I hate to say it but I completely disagree.  Framerates, especially minimum, are heavily dependent on core clock.  Clocking from stock 3.5 to the 4.6 that my 3770k is at increased my minimum FPS by over 20 in BF3.  There are SIGNIFICANT improvements to be had.

There are tons of people testing this information and lots of sources to back it up.

Having an unlocked CPU makes for big gains in the gaming world of framerates.

However, if you just play games like say.. league of legends on a 1080p 60hz monitor, then there is no need.

These processors are meant for playing BF3, Farcry, Crysis, etc, at their best framerates and to be paired with high end video cards.


----------



## BiggieShady (Mar 1, 2013)

W1zzard said:


> any other games that you can recommend for cpu testing?

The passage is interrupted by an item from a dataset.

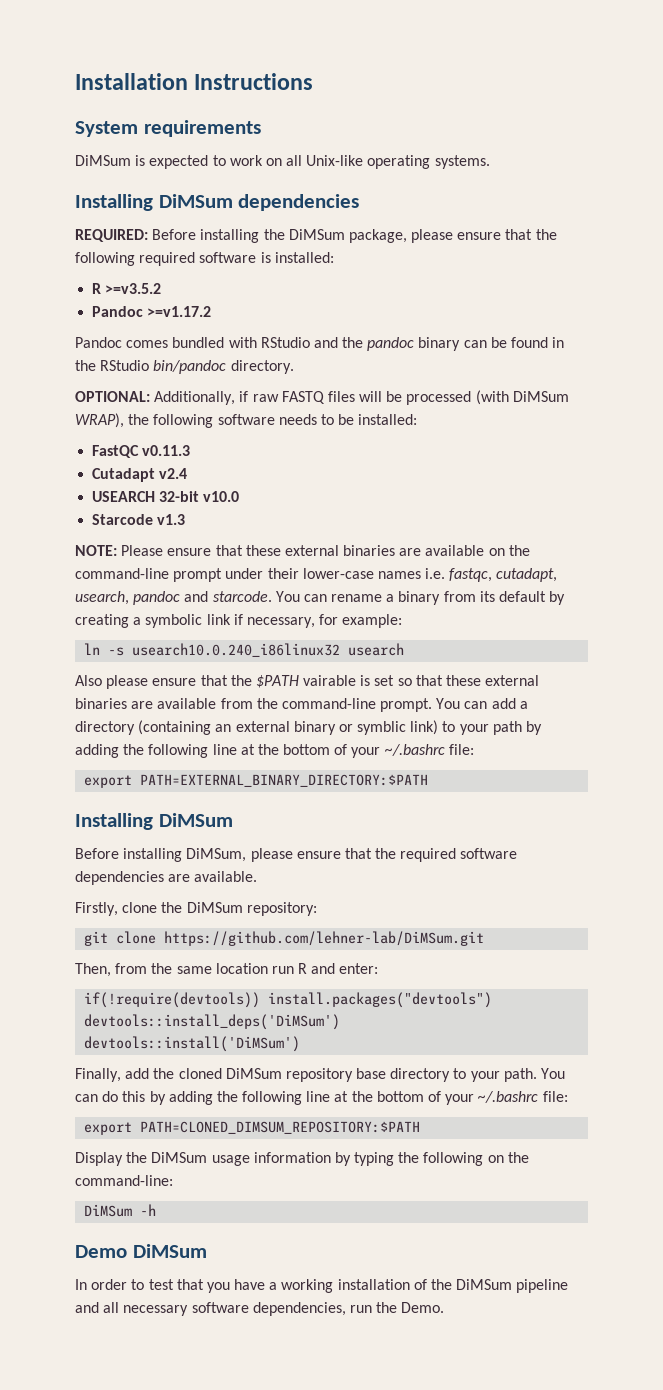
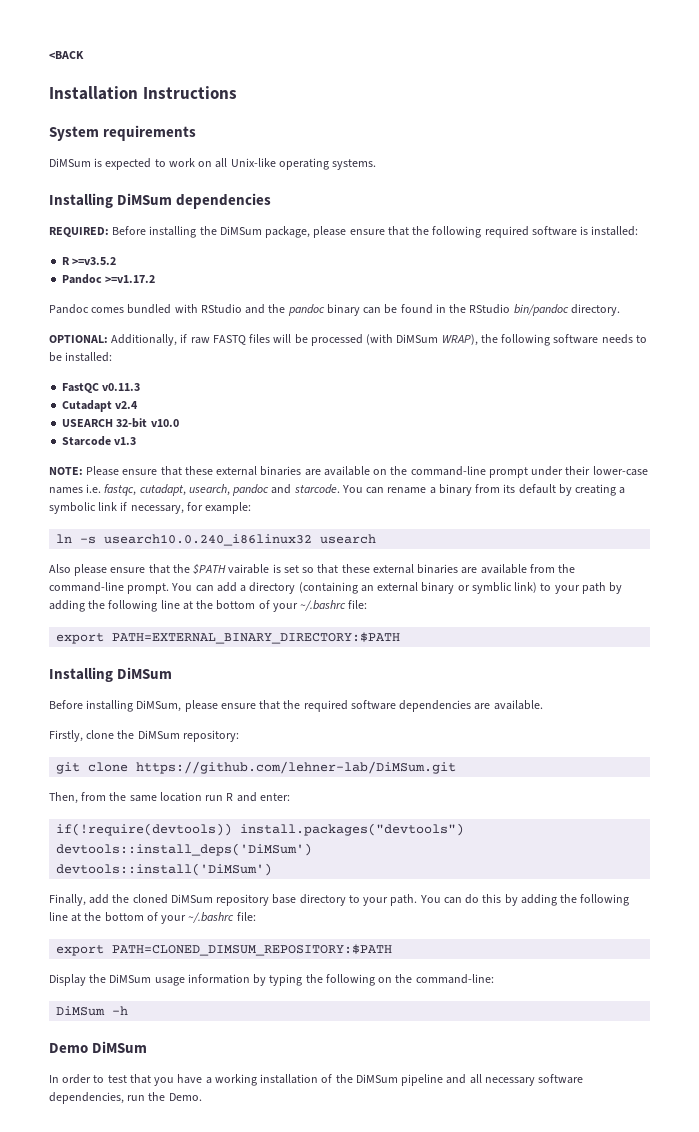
(75, 81) none -> [49,51,84,59] <BACK //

Grand Theft Auto 4 (more if vehicle count and object view distance is maxed).
Microsoft Flight Simulator
Battlefield 3 MP 64 players
Total war series, Shogun 2, Supreme commander (huge battles)

... and Skyrim for CPU bottlenecked fun with cheese http://www.youtube.com/watch?v=fCrhDamN82k ... I suggest this test to be called "a million cheese wedges test"


----------



## Enmitynz (Mar 1, 2013)

cmaxvt said:


> Good review
> 
> I do want to point out tho that I have used both of these processors and the in-game benchmarks make a very misguided opinion of their gaming performances.
> 
> ...



This is a very good point, a lot of reviewers seem to only record the average frame rates, or the maximum achieved framerates when it comes to cpu reviewing, testing  games.

I think when it comes to gaming, it would be very beneficial to us all to see the minimum, average and the maximum frames achieved. I can understand that testing bf3 in multiplayer is pretty much impossible as you cannot reproduce the same bench...but min/max/avg would be great 

Really nice review man! keep up the great work and i'm looking forward to seeing your next review to see how you've improved


----------



## cmaxvt (Mar 1, 2013)

Enmitynz said:


> This is a very good point, a lot of reviewers seem to only record the average frame rates, or the maximum achieved framerates when it comes to cpu reviewing, testing  games.
> 
> I think when it comes to gaming, it would be very beneficial to us all to see the minimum, average and the maximum frames achieved. I can understand that testing bf3 in multiplayer is pretty much impossible as you cannot reproduce the same bench...but min/max/avg would be great
> 
> Really nice review man! keep up the great work and i'm looking forward to seeing your next review to see how you've improved



You can test BF3 multiplayer, but it takes a lot of time on the same maps to really get a better idea.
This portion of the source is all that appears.